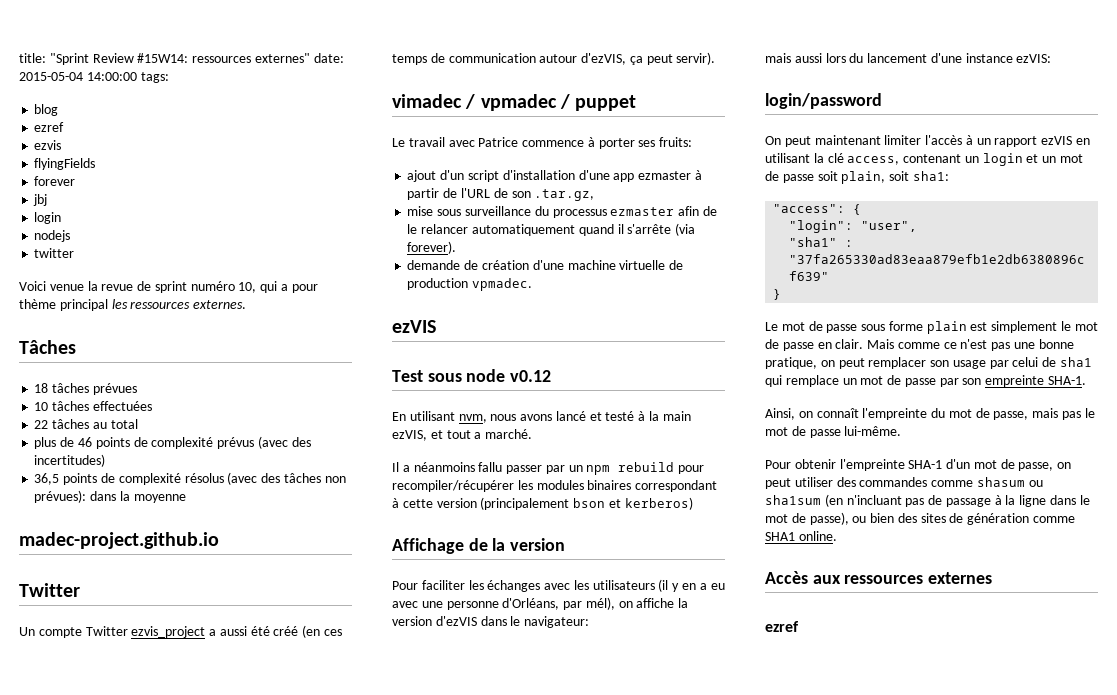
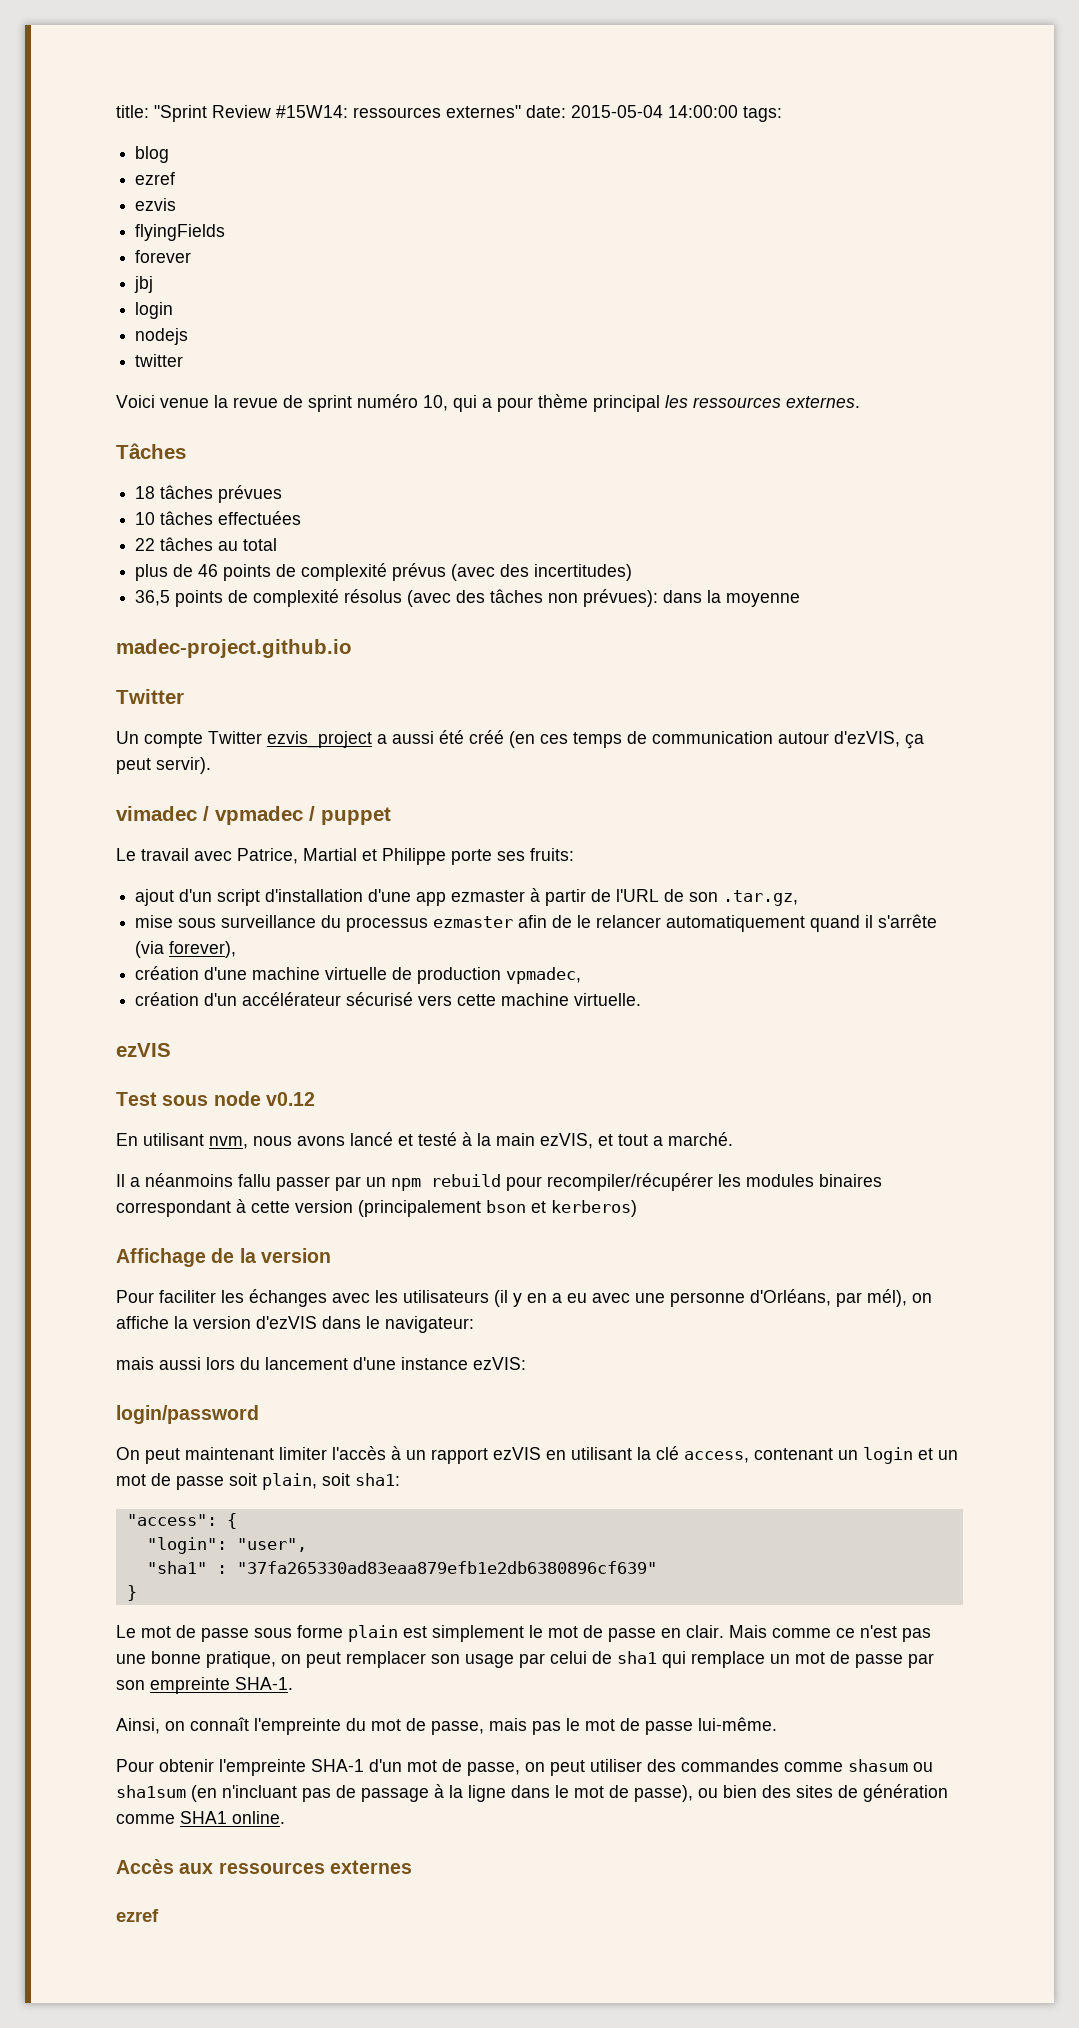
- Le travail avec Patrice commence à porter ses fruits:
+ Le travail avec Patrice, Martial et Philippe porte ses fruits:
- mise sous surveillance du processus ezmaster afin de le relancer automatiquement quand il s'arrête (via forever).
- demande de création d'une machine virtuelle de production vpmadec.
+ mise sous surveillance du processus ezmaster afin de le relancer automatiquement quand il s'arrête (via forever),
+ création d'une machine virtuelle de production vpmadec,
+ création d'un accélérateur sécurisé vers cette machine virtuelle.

#####

Only the records, copied exactly and free of pictures, belong in the answer.

- Le travail avec Patrice commence à porter ses fruits:
+ Le travail avec Patrice, Martial et Philippe porte ses fruits:
- mise sous surveillance du processus ezmaster afin de le relancer automatiquement quand il s'arrête (via forever).
- demande de création d'une machine virtuelle de production vpmadec.
+ mise sous surveillance du processus ezmaster afin de le relancer automatiquement quand il s'arrête (via forever),
+ création d'une machine virtuelle de production vpmadec,
+ création d'un accélérateur sécurisé vers cette machine virtuelle.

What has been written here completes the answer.